Task data —
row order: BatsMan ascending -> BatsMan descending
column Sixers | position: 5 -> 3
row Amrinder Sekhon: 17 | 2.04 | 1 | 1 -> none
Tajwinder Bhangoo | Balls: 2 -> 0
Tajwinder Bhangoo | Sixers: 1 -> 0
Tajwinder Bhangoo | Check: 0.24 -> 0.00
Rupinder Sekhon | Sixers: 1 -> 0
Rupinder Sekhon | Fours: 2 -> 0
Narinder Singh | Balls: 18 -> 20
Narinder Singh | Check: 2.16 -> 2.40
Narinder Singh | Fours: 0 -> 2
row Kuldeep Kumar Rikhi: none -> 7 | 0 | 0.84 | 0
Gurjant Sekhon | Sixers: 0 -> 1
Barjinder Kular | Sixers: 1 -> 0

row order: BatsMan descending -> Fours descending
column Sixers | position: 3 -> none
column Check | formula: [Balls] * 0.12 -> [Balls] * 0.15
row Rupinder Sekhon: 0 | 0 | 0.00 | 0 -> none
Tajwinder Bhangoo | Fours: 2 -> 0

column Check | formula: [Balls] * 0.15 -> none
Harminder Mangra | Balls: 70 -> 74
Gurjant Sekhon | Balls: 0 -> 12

--

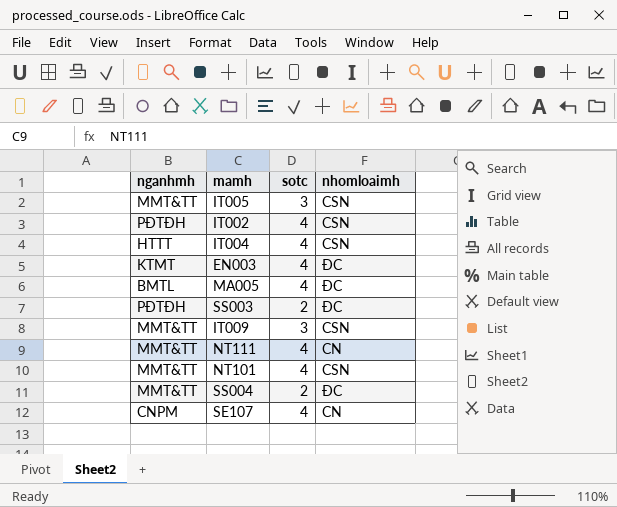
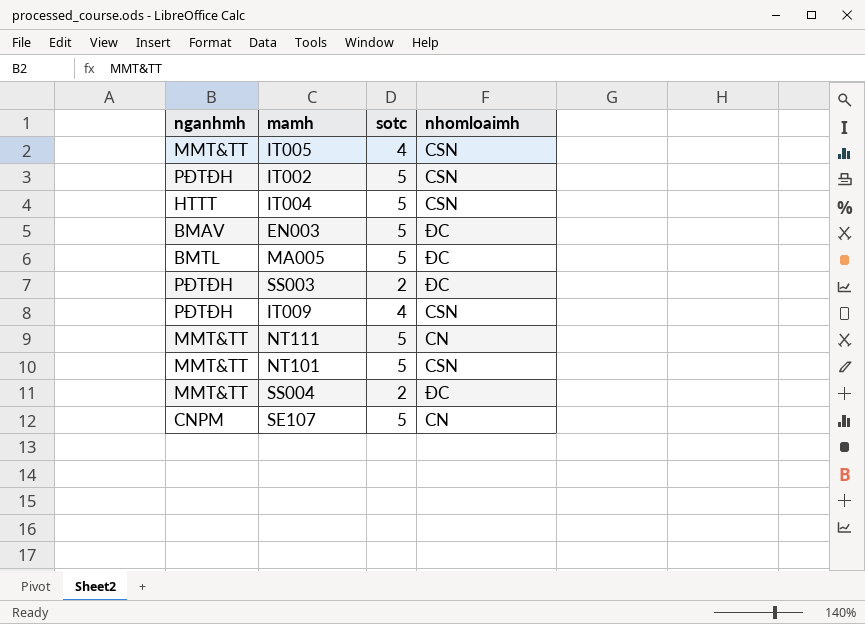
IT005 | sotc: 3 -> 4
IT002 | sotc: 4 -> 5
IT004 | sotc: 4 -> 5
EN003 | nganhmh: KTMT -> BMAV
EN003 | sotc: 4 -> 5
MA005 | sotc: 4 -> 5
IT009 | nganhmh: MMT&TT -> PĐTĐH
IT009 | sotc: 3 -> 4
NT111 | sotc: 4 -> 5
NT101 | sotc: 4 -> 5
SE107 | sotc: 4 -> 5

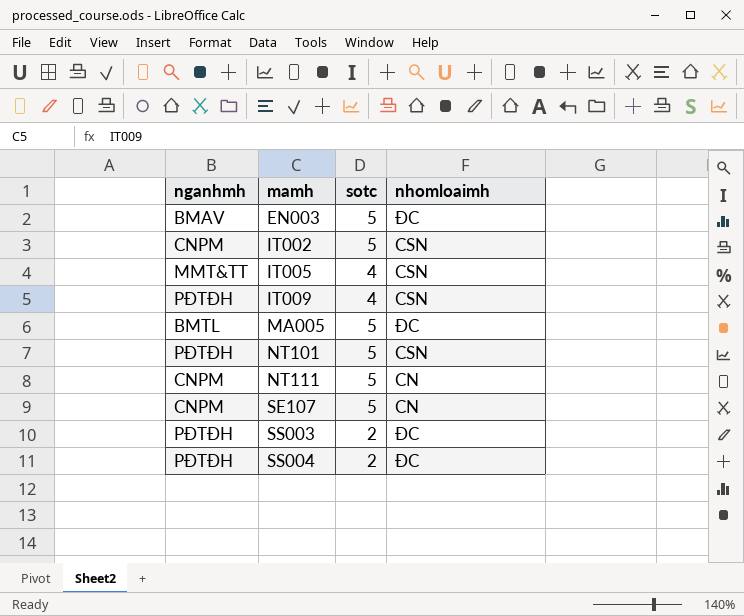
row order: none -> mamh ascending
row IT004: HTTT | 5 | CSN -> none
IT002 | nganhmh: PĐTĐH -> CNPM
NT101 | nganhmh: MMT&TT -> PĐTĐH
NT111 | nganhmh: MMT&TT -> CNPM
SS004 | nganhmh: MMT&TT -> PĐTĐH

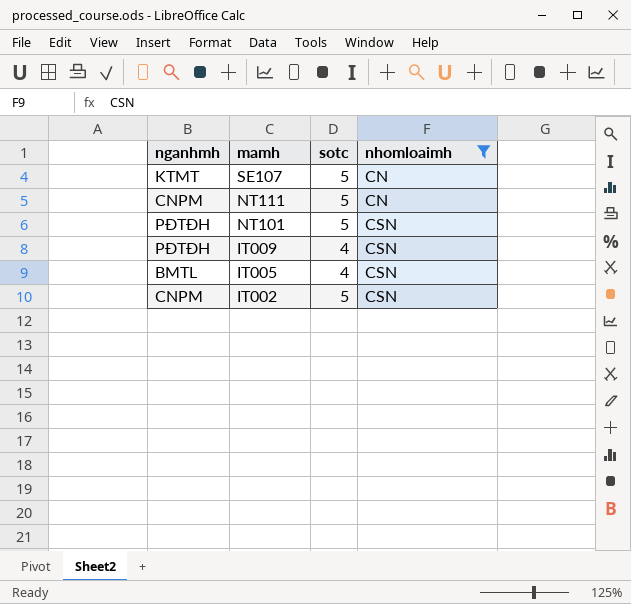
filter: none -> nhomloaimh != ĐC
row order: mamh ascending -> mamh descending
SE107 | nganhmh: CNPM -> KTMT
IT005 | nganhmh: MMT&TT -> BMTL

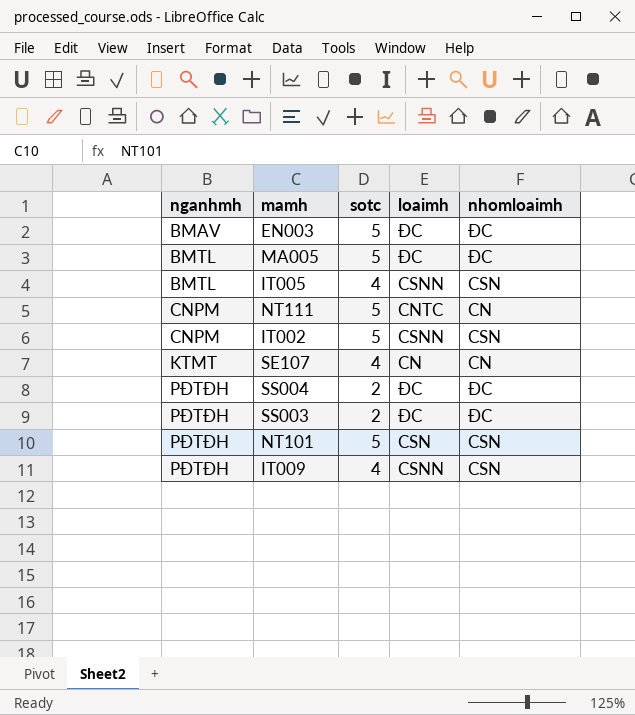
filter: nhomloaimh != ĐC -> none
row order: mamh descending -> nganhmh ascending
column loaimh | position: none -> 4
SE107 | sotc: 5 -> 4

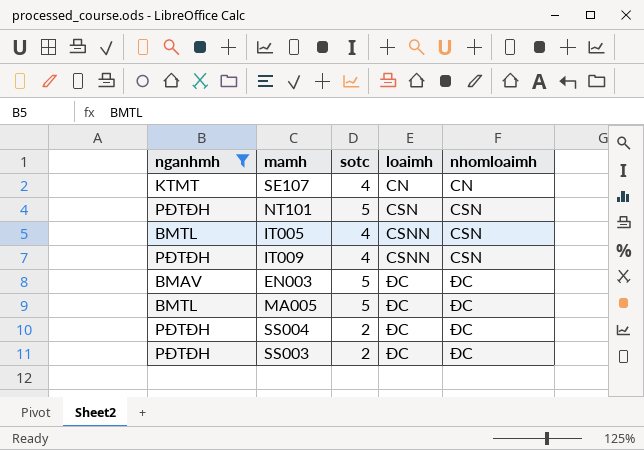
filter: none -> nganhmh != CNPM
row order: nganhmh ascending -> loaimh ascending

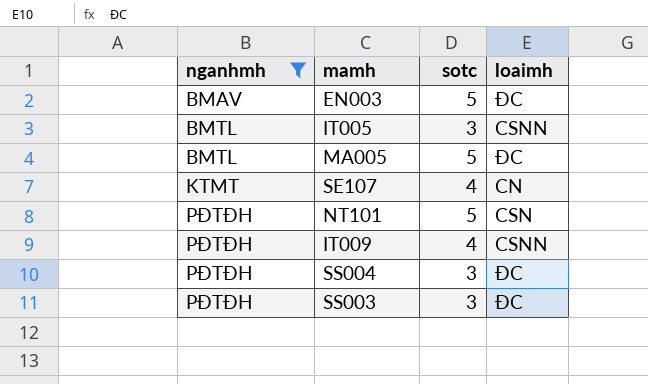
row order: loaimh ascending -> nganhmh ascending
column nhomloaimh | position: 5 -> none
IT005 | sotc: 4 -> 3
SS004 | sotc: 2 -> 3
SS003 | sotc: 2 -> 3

--

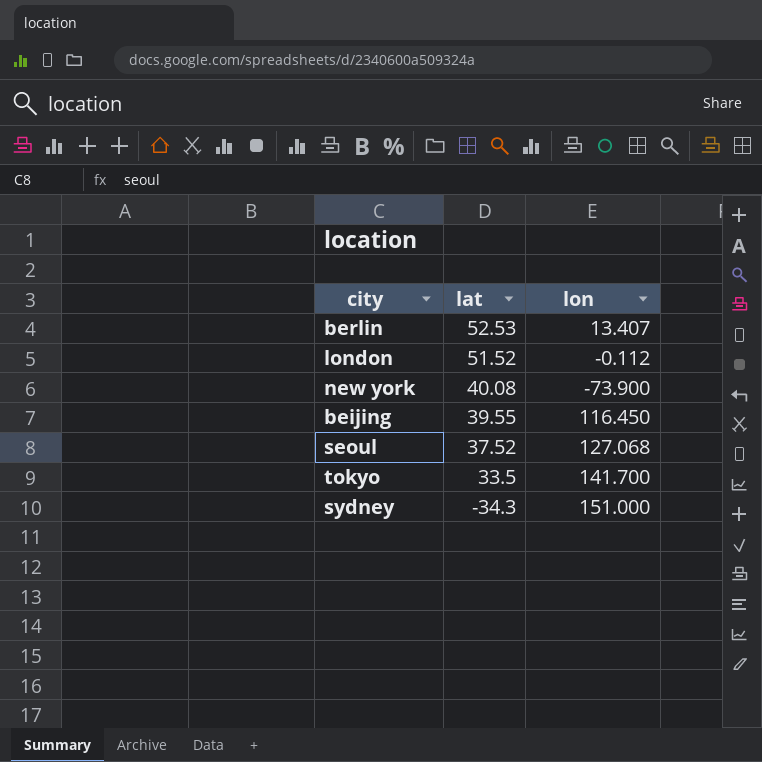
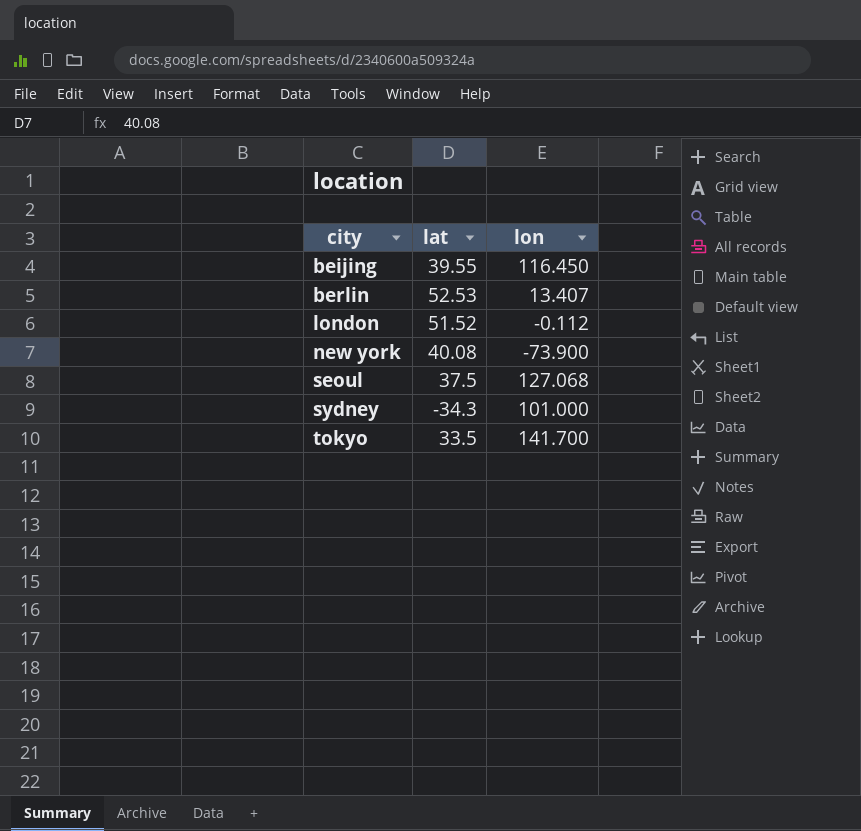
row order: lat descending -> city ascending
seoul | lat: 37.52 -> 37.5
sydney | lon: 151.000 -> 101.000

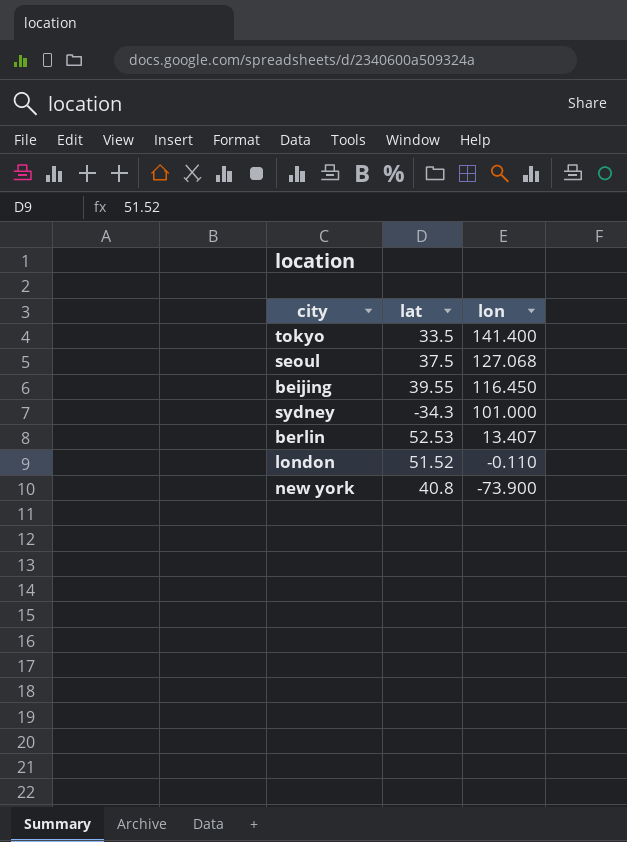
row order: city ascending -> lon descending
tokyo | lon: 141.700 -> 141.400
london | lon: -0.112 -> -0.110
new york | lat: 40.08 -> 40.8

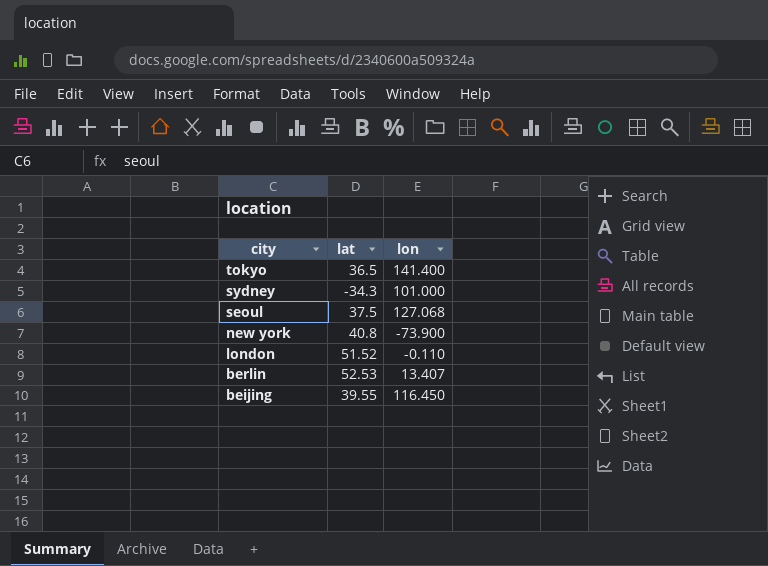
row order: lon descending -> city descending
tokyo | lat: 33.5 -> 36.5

Aim of the task — Set down, from the entries above, exactly the lines from the one with "Tajwinder Bhangoo | Balls: 2 -> 0" up to and including the one with "Gurjant Sekhon | Balls: 0 -> 12", and no other lines.

Your response —
Tajwinder Bhangoo | Balls: 2 -> 0
Tajwinder Bhangoo | Sixers: 1 -> 0
Tajwinder Bhangoo | Check: 0.24 -> 0.00
Rupinder Sekhon | Sixers: 1 -> 0
Rupinder Sekhon | Fours: 2 -> 0
Narinder Singh | Balls: 18 -> 20
Narinder Singh | Check: 2.16 -> 2.40
Narinder Singh | Fours: 0 -> 2
row Kuldeep Kumar Rikhi: none -> 7 | 0 | 0.84 | 0
Gurjant Sekhon | Sixers: 0 -> 1
Barjinder Kular | Sixers: 1 -> 0

row order: BatsMan descending -> Fours descending
column Sixers | position: 3 -> none
column Check | formula: [Balls] * 0.12 -> [Balls] * 0.15
row Rupinder Sekhon: 0 | 0 | 0.00 | 0 -> none
Tajwinder Bhangoo | Fours: 2 -> 0

column Check | formula: [Balls] * 0.15 -> none
Harminder Mangra | Balls: 70 -> 74
Gurjant Sekhon | Balls: 0 -> 12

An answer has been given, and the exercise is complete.